NWP models used in OSSEs generate outputs across a grid system, essentially providing forecast information at specific points in space and time. If we want to obtain data at locations of interest (as seen by instruments), we can use offline techniques such as the Model Output Statistics (MOS) to statistically interpolate the model data to those locations. It is more attractive for models to have the capability to produce fields at any location and any frequency at runtime, instead of doing it offline.
In recent years, ESMF has incorporated robust parallel and scalable functionality for interpolation and regridding.
This has allowed the GEOS model to be able to perform these tasks (interpolation and regridding) on the fly during the model integration.
Initially, the GEOS model implemented the ability to read input data files and produce output files of different grid types and resolutions (horizontal and vertical).
This work was expended with Sampler
, a tool to generate data files at the user's prescribed locations (fixed or dynamic).
Sampler
is a HISTORY subcomponent that maps gridded model geophysical
variables onto observation locations, be it fixed ground stations, aircraft trajectories or satellite swath.
With Sampler
, we have the ability to configure the entire HISTORY pipeline to directly generate for any GEOS desired quantity at any static or time dependent location (or group of locations) of interest (stations, moving object trajectory, satellite swath, etc.).
In this document, we describe the different options for Sampler
and explain how to use each of them while running the GEOS model.
Types of samplers
Station sampler
Is used to produce geophysical variables at a set of time-independent geospatial coordinates corresponding to fixed ground stations (for instance NASA AERONET or NOAA GHCNd land surface stations).
Station sampler: list of stations
The user needs to create a csv file to list all the stations of interest. Each row should have at least the following information:
- station name
- station latitude
- station longitude
The user may specify other parameters (such as the station ID) to add more description of a station as long as all the lines have the same number of columns. Currently, the code supports files with any of the following line contents:
station_id, station_name, station_longitude, station_latitude
station_name, station_id, station_longitude, station_latitude
station_name, station_longitude, station_latitude
station_name, station_latitude, station_longitude
Remark: Since the most important parameters are the station name and its position, the source code will be refactored in the future so that the station file could include any number of columns as long as the key parameters are present in a consistent order.
Here is a sample station file:
List of stations from AERONET
name,lon,lat
Anchorage,-149.9,61.2
Atlanta,-84.4,33.7
Greenbelt,-76.9,39.1
Bismarck,-100.8,46.8
It obeys the line formatting:
station_name, station_longitude, station_latitude
HISTORY.rc
Station sampler: settings in The HIRTORY.rc
file settings for the station sampler follow the same
syntax as described in the MAPL History Component document.

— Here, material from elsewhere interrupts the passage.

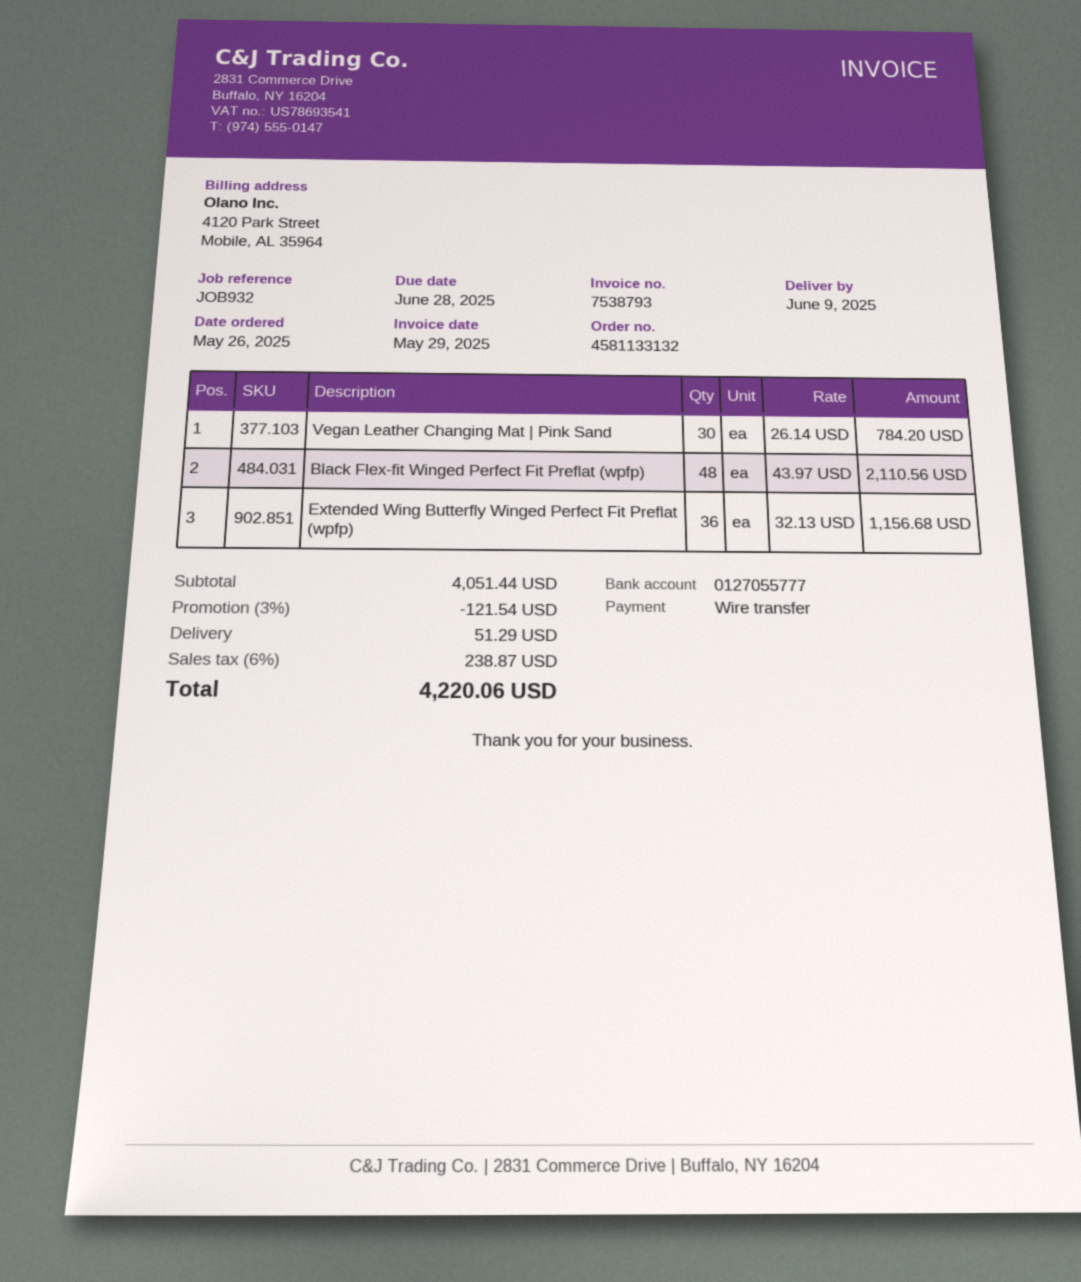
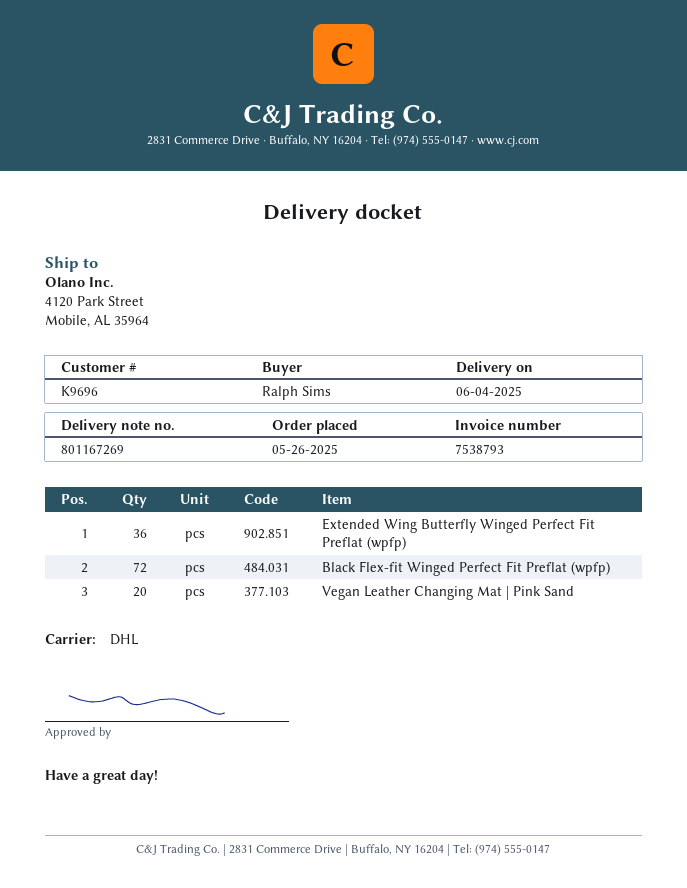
delivery date: 2025-06-09 -> 2025-06-04
Vegan Leather Changing Mat | Pink Sand: 30 -> 20
Black Flex-fit Winged Perfect Fit Preflat (wpfp): 48 -> 72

However, there specific parameters are required to be able to exercise the station sampler:
- sampler_spec: A string that needs to be set to
'station'
. - station_id_file: Full path to the file containing the list of stations and their locations (latitude and longitude). _ station_skip_line: An integer specifying the numbers of lines to skip on top the station file.
- regrid_method: A string specifying the regridding method (for instance
'BILINEAR'
,'CONSERVATIVE'
) to be used to interpolate the model fields at the different stations.
COLLECTIONS:
Aeronet
::
Aeronet.sampler_spec: 'station'
Aeronet.station_id_file: FULL_PATH/my_station_file.csv
Aeronet.station_skip_line: 2
Aeronet.template: %y4%m2%d2_%h2%n2.nc4
Aeronet.format: 'CFIO'
Aeronet.frequency: 001000,
Aeronet.duration: 240000,
Aeronet.regrid_method: 'BILINEAR' ,
Aeronet.fields: 'var2', 'Root',
'var3', 'Root',
'GOCART::var2', 'Root',
Trajectory sampler
Is used to produce any geophysical variables at time-dependent geospatial specific points along a defined path or trajectory through the atmosphere (corresponding to tracks of aircraft, balloons, ships or nadir-viewing spaceborne assets). The goal is to provide a snapshot of atmospheric conditions as an object would experience them while moving through that path.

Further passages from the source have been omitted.